In addition to its policies, the United States can affect the situation in Russia with its rhetoric. In many respects, this is the most important instrument of influence of all. 

The Soviet Union was based on the notion that there are no absolute standards of right and wrong but only the interests of a specific economic class. Unfortunately, after the Soviet Union fell, the notion of class values, in the form of faith in economic determinism, continued to dominate on Russian territory. If the communists held that for perfect justice, it was necessary to put property in the hands of the state, the reformers held that all that was required for a law based state was to give property back to private owners. In both cases, the need to establish a legal and moral framework for economic transformation was ignored. 

In this situation, the ability of the United States to identify itself with universal values and not with any particular organization of economic structures can have a salutary and much needed effect. 

The better we are able to identify the question of values which underlies not only justice in Russia but stability in the world, the greater will be our impact on the Russian population. The greater our impact on the Russian population, the better the chances that the genuine democratic forces inside Russia will gather encouragement and strength and begin to take steps to reversing the process of disintegration with which their country is afflicted. In any case, we will have taken the first step toward real engagement with the Russian people and have avoided making enemies of a nation whose fate is actually intimately connected to our own. 
 
 

FOREIGN POLICY PANEL: 

Cornerstone Paper 
By Dr. Richard Pipes 
Professor of History, Harvard University, author of The Russian Revolution (Vintage, 1991) 
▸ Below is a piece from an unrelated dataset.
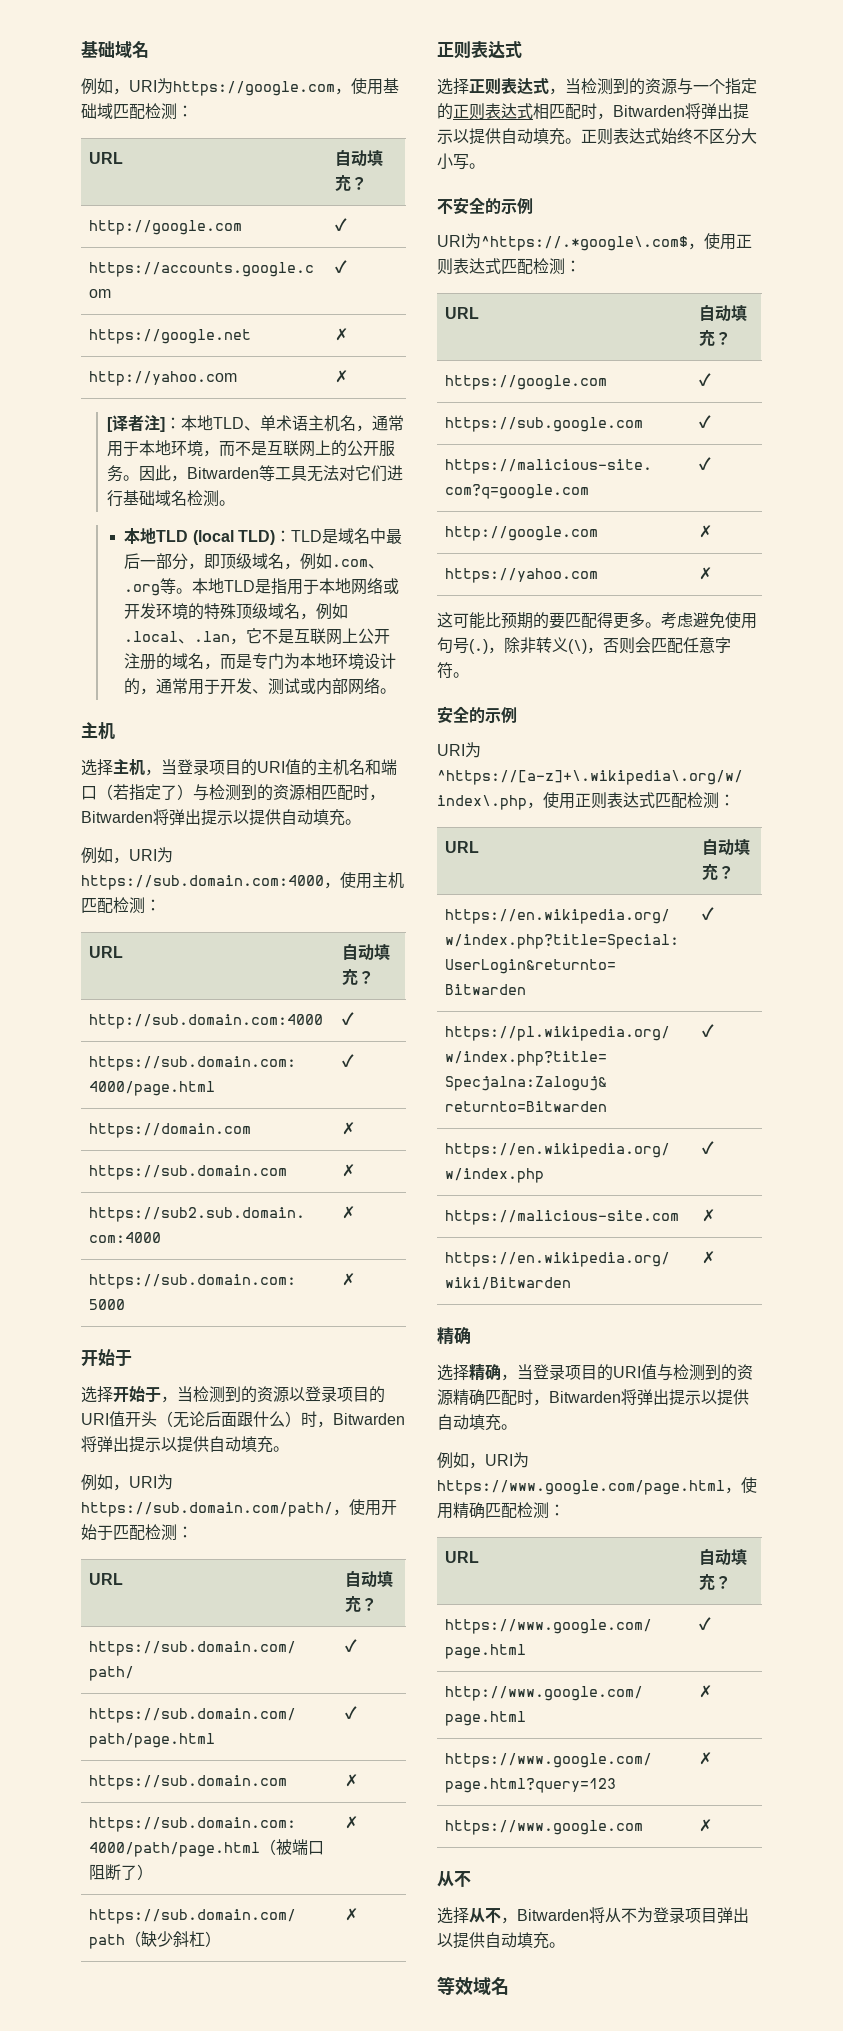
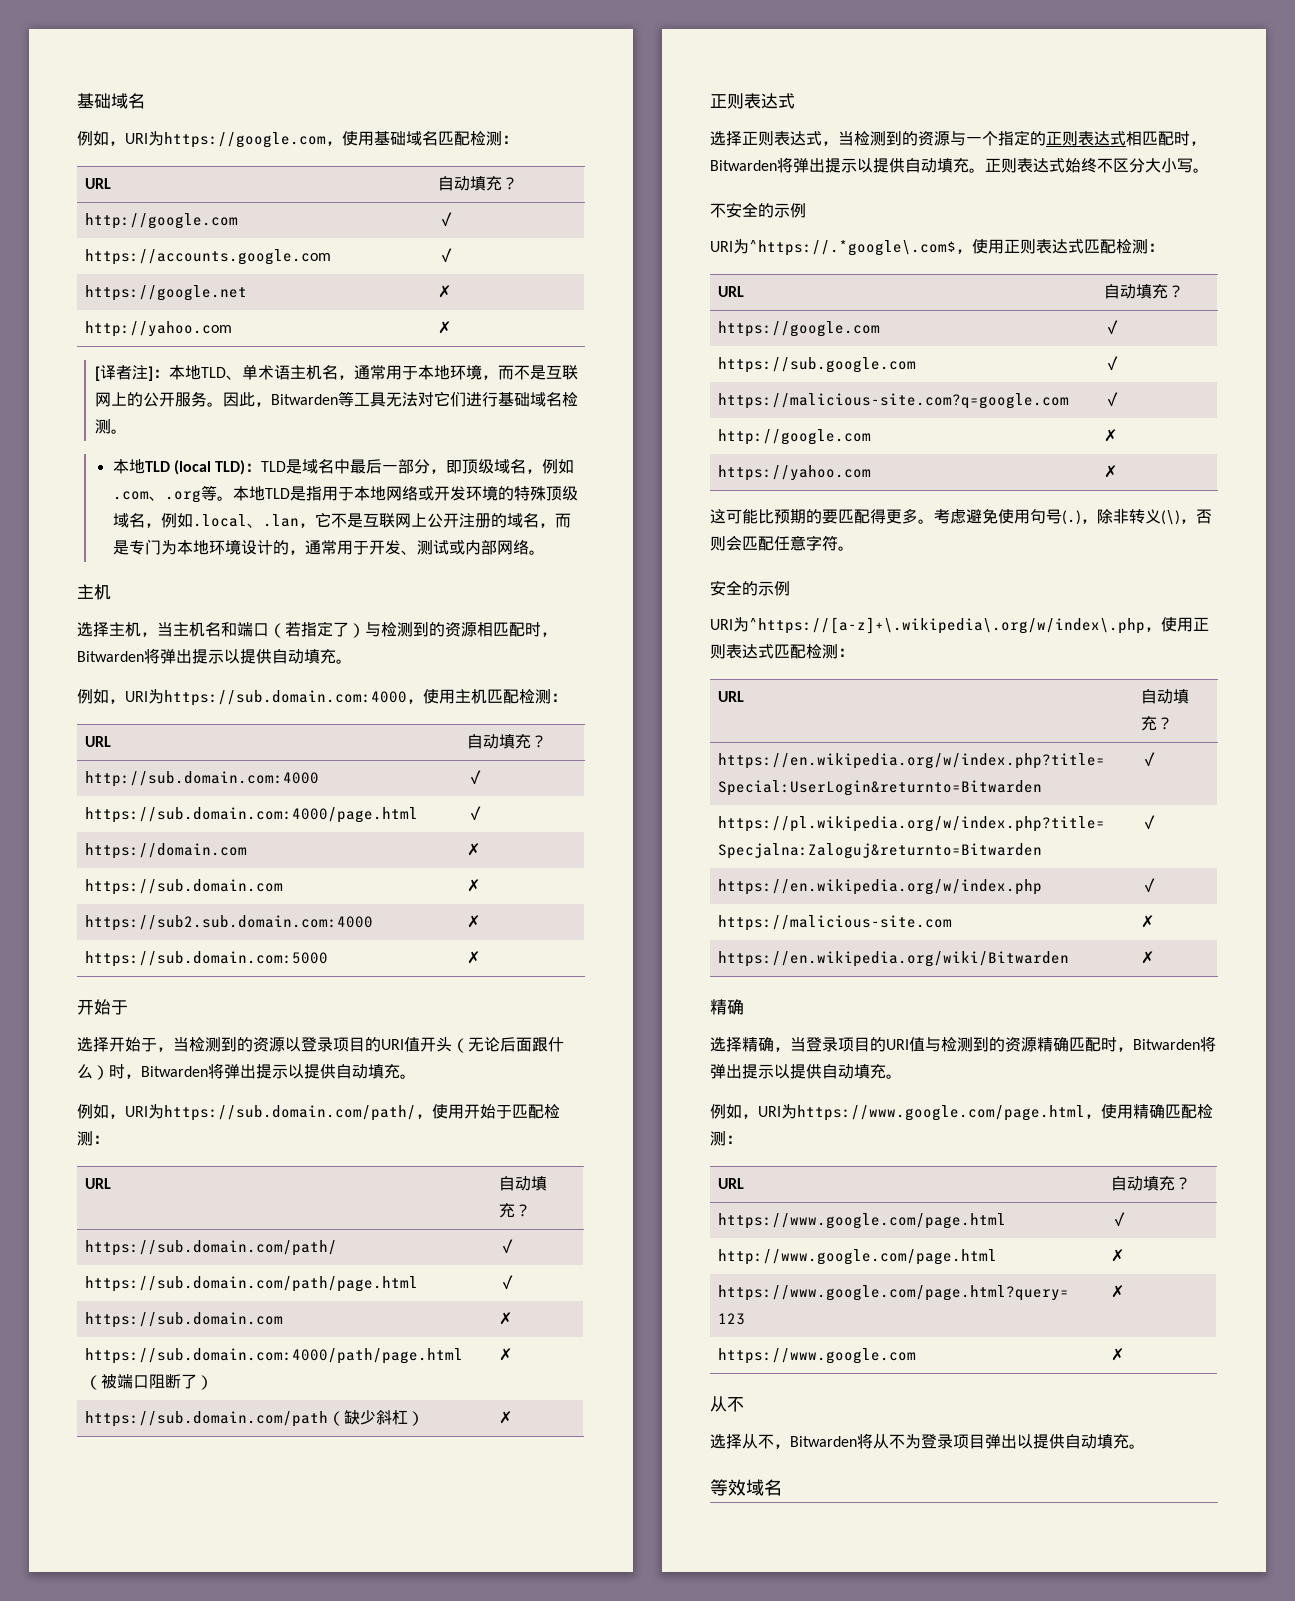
- 例如，URI为https://google.com，使用基础域匹配检测：
+ 例如，URI为https://google.com，使用基础域名匹配检测：
- 选择主机，当登录项目的URI值的主机名和端口（若指定了）与检测到的资源相匹配时，Bitwarden将弹出提示以提供自动填充。
+ 选择主机，当主机名和端口（若指定了）与检测到的资源相匹配时，Bitwarden将弹出提示以提供自动填充。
What are the prospects for Russia's foreign policy in the years ahead? 

The answer to this question depends much less on the conduct of foreign powers toward Russia than on developments inside Russia. If the country progresses, however haltingly, toward democracy and a regime based on law, the contrast between it and the West will diminish and the temptation to harass and frighten the West wane as well. If, on the other hand, Russia reverts to its traditional authoritarianism, then the chances are that it will once again turn its back on the West. In this case it will also feel tempted to exacerbate relations with the West because by creating a phantom external threat and transforming the state into a "beleaguered fortress", the country's rulers will be able, as in the past, to justify their despotic rule. From which it follows that it is in the greatest interest of the West to ensure Russia continues its commitment to democracy. (Adherence to the free market is less important because, as history demonstrates, dictatorship is compatible with concessions to private enterprise.) 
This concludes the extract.